> _TASK DETAILS_
Comb through the entries for "padding" and pull out each line that holds it.

Web page revision data
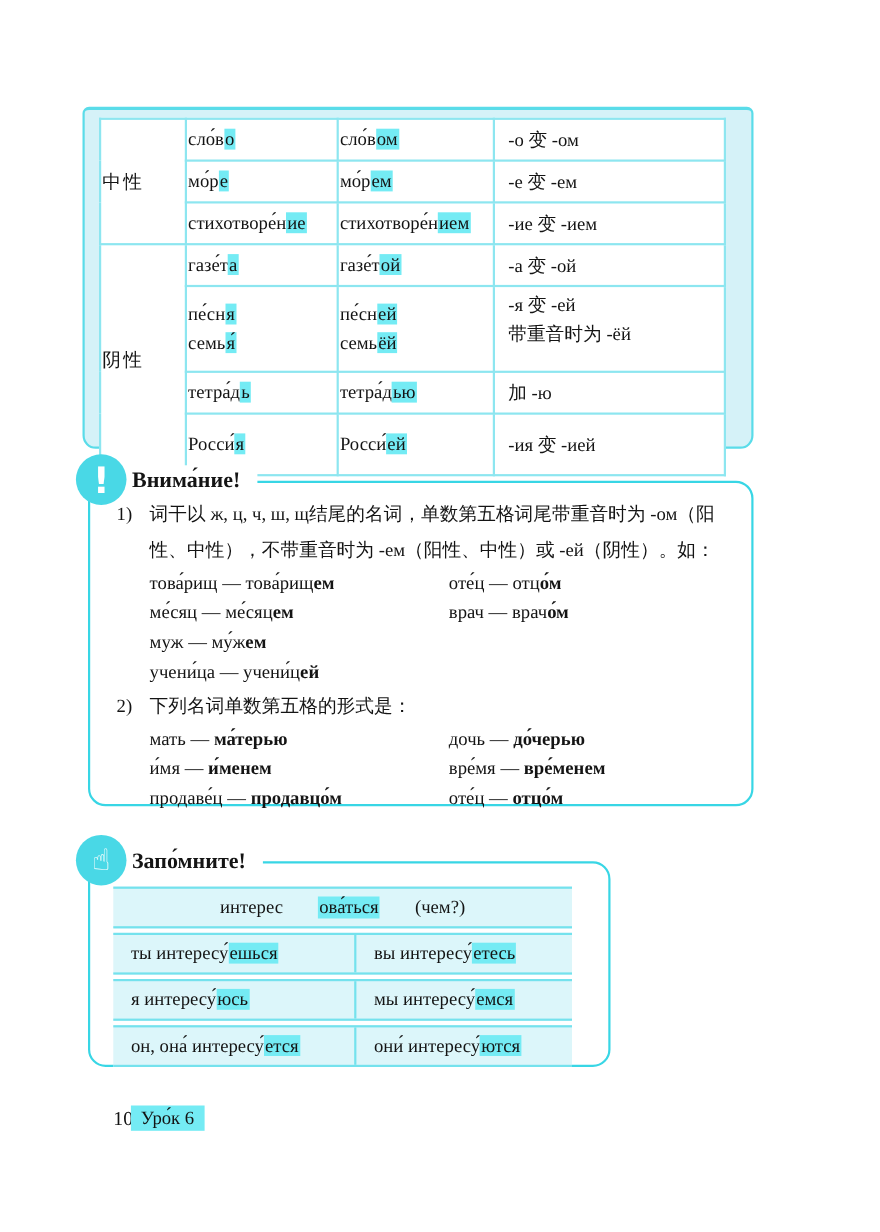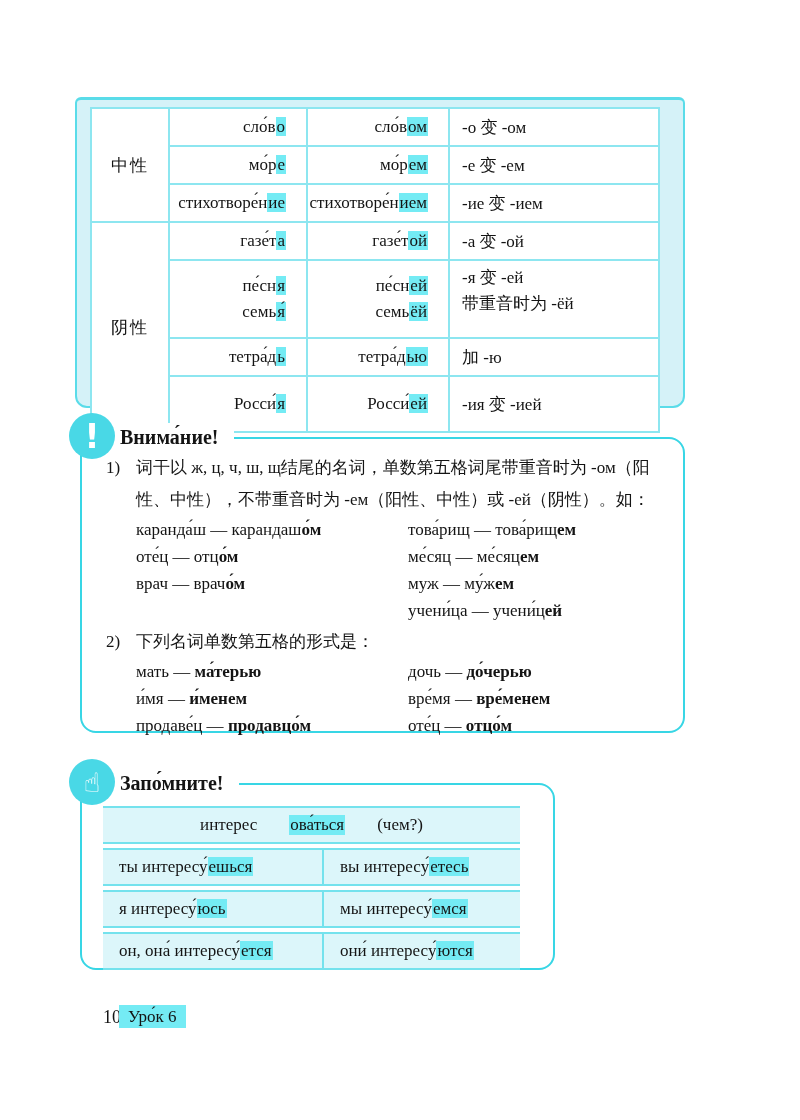--- a/index.html
+++ b/index.html
@@ -22,7 +22,7 @@
   }
   table.decl td { border:2px solid #8de6f0; font-size:17px; overflow:hidden; }
   td.gender { text-align:center; font-size:18px; letter-spacing:2px;border-radius:10px; }
-  td.nomc, td.insc { text-align:right; padding-right:20px; }
+  td.nomc, td.insc { text-align:left; padding-right:20px; }
   td.rulec { text-align:left; padding-left:12px; font-size:16px; }
   .twoline div { line-height:26px; }
   td.nomc.twoline, td.insc.twoline { padding-top:4px; padding-bottom:4px; }

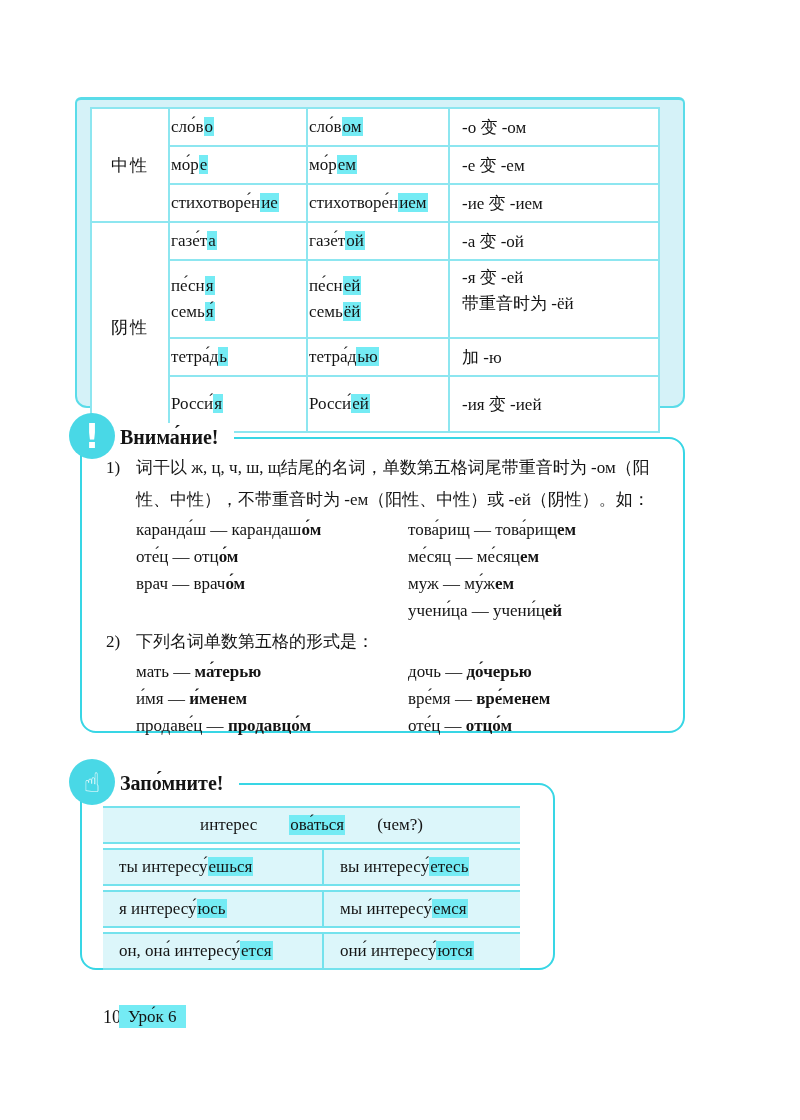--- a/index.html
+++ b/index.html
@@ -21,7 +21,7 @@
     background:#ffffff; table-layout:fixed;
   }
   table.decl td { border:2px solid #8de6f0; font-size:17px; overflow:hidden; }
-  td.gender { text-align:center; font-size:18px; letter-spacing:2px;border-radius:10px; }
+  td.gender { font-size:18px; letter-spacing:2px;border-radius:10px; }
   td.nomc, td.insc { text-align:left; padding-right:20px; }
   td.rulec { text-align:left; padding-left:12px; font-size:16px; }
   .twoline div { line-height:26px; }

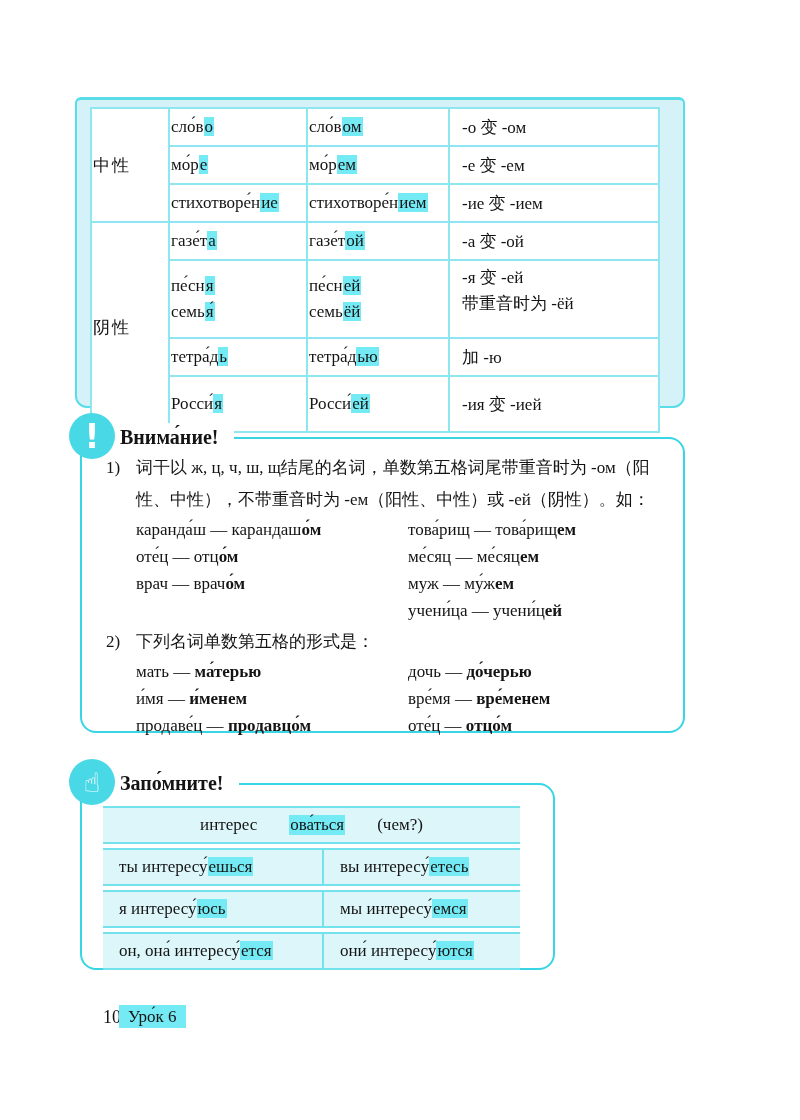--- a/index.html
+++ b/index.html
@@ -149,7 +149,6 @@
       <div class="note-text">词干以 ж, ц, ч, ш, щ结尾的名词，单数第五格词尾带重音时为 -ом（阳性、中性），不带重音时为 -ем（阳性、中性）或 -ей（阴性）。如：</div>
     </div>
     <div class="ex-grid">
-      <div><span>каранда́ш — карандаш</span><b>о́м</b></div>
       <div><span>това́рищ — това́рищ</span><b>ем</b></div>
       <div><span>оте́ц — отц</span><b>о́м</b></div>
       <div><span>ме́сяц — ме́сяц</span><b>ем</b></div>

> _EXERCISE RESULT_
-  td.nomc, td.insc { text-align:right; padding-right:20px; }
+  td.nomc, td.insc { text-align:left; padding-right:20px; }
   td.rulec { text-align:left; padding-left:12px; font-size:16px; }
   td.nomc.twoline, td.insc.twoline { padding-top:4px; padding-bottom:4px; }
   td.nomc, td.insc { text-align:left; padding-right:20px; }
   td.rulec { text-align:left; padding-left:12px; font-size:16px; }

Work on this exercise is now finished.